## Data provided
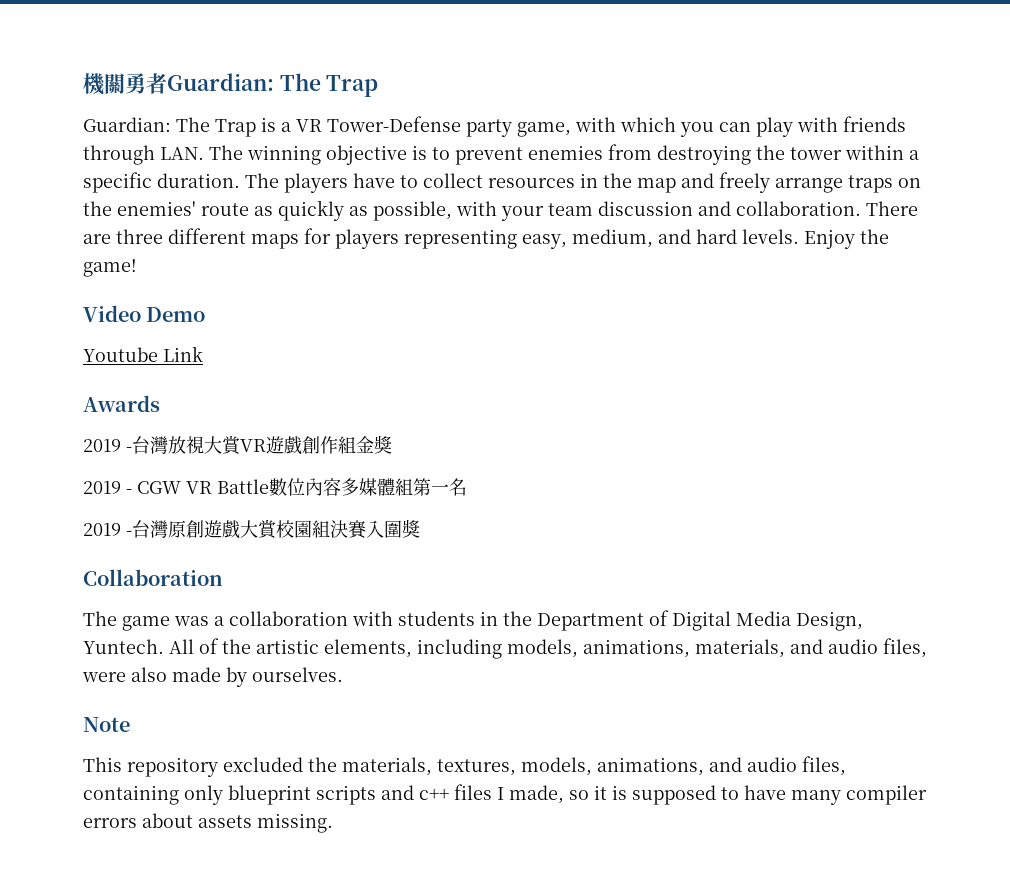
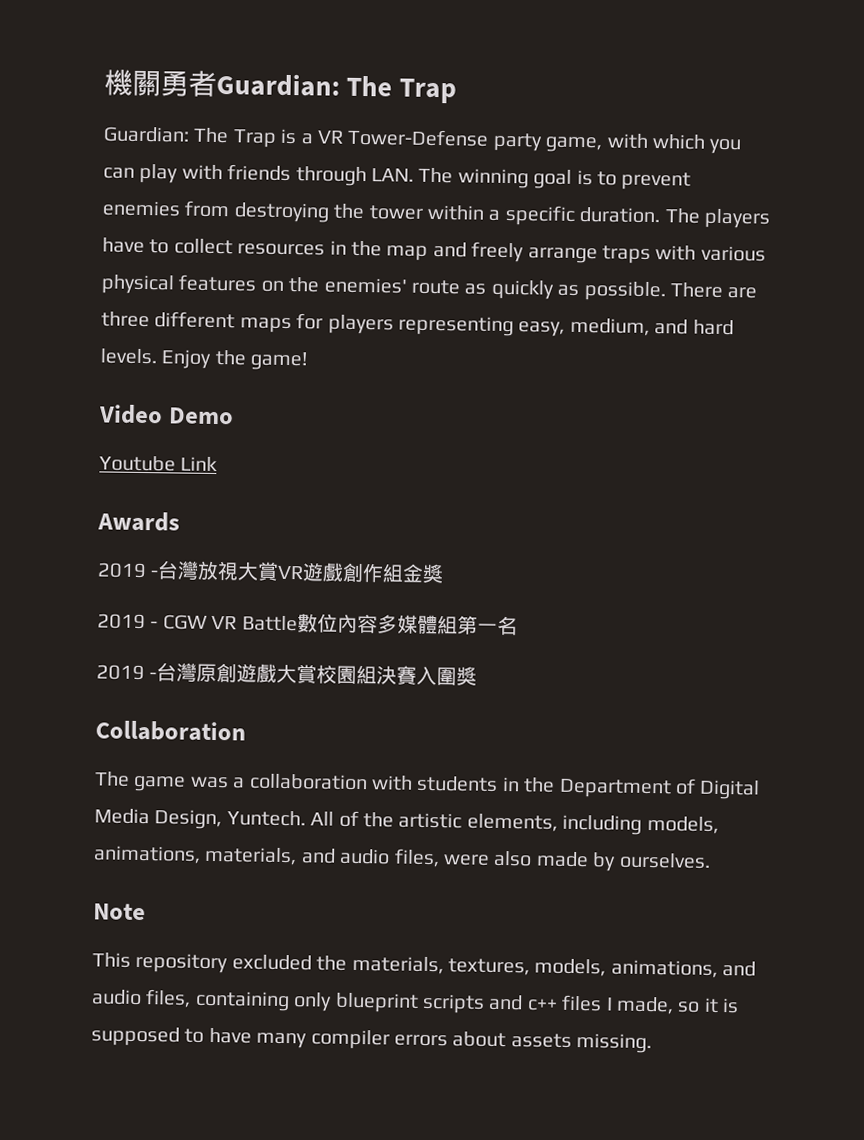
[326,145,407,165] objective -> [533,169,573,189] goal
(893, 184) none -> [655,245,766,262] [101,274,258,295] with various physical features
[373,201,861,221] possible, with your team discussion and collaboration. -> [583,281,666,302] possible.

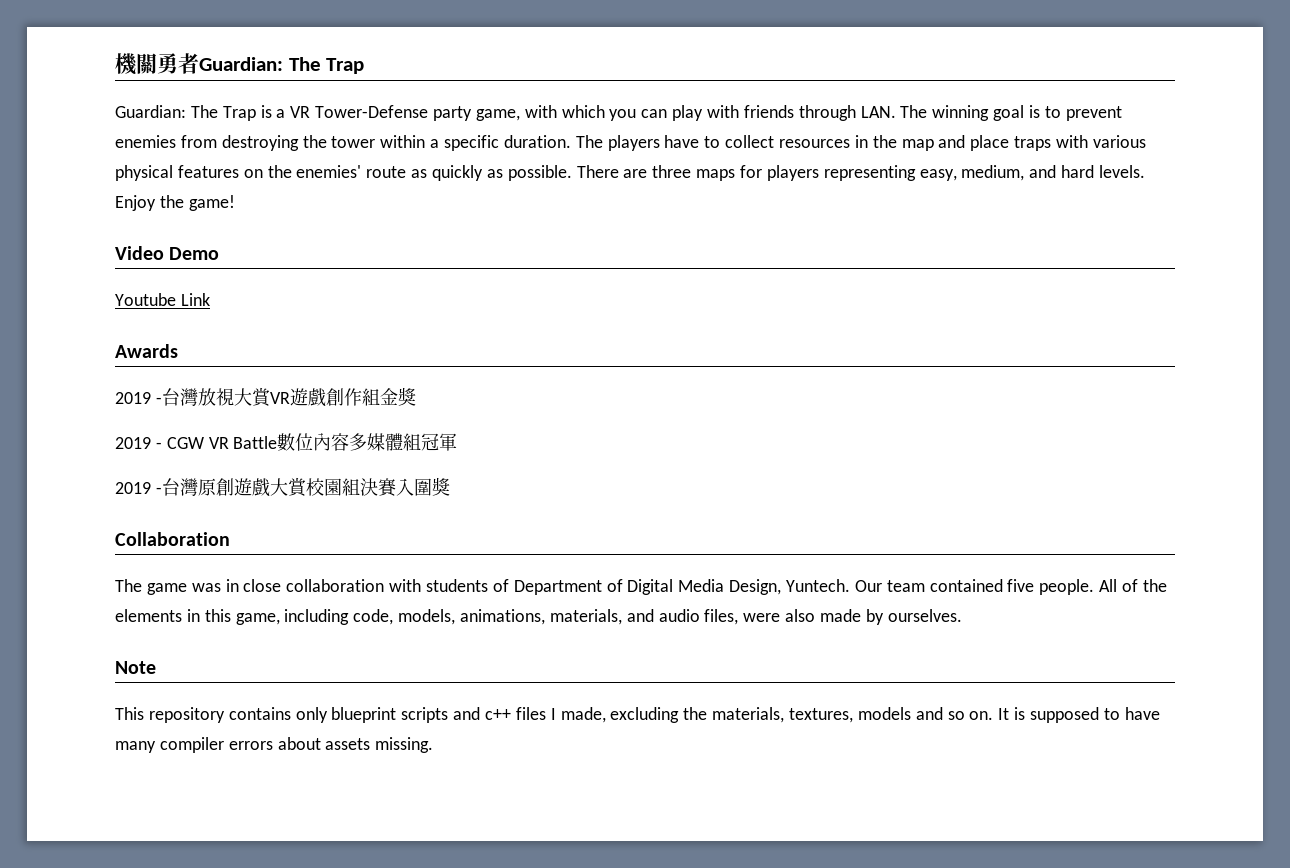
[471,241,598,264] freely arrange -> [970,135,1010,151] place
[154,311,236,329] different -> (692, 171) none
[456,615,518,636] 第一名 -> [421,433,458,451] 冠軍
[232,777,246,789] a -> [225,579,282,592] in close
[501,776,556,793] in the -> [492,579,509,592] of
[310,810,643,835] All of the artistic elements, including -> [854,579,1167,595] [115,609,394,625] Our team contained five people. All of the elements in this game, including code,
[231,954,757,978] [91,989,290,1012] excluded the materials, textures, models, animations, and audio files, containing -> [228,707,291,720] contains
[677,997,719,1013] so it -> [610,707,1010,723] excluding the materials, textures, models and so on. It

## Exercise prompt
Return from the data every line that holds "with".

## Answer for this exercise
(893, 184) none -> [655,245,766,262] [101,274,258,295] with various physical features
[373,201,861,221] possible, with your team discussion and collaboration. -> [583,281,666,302] possible.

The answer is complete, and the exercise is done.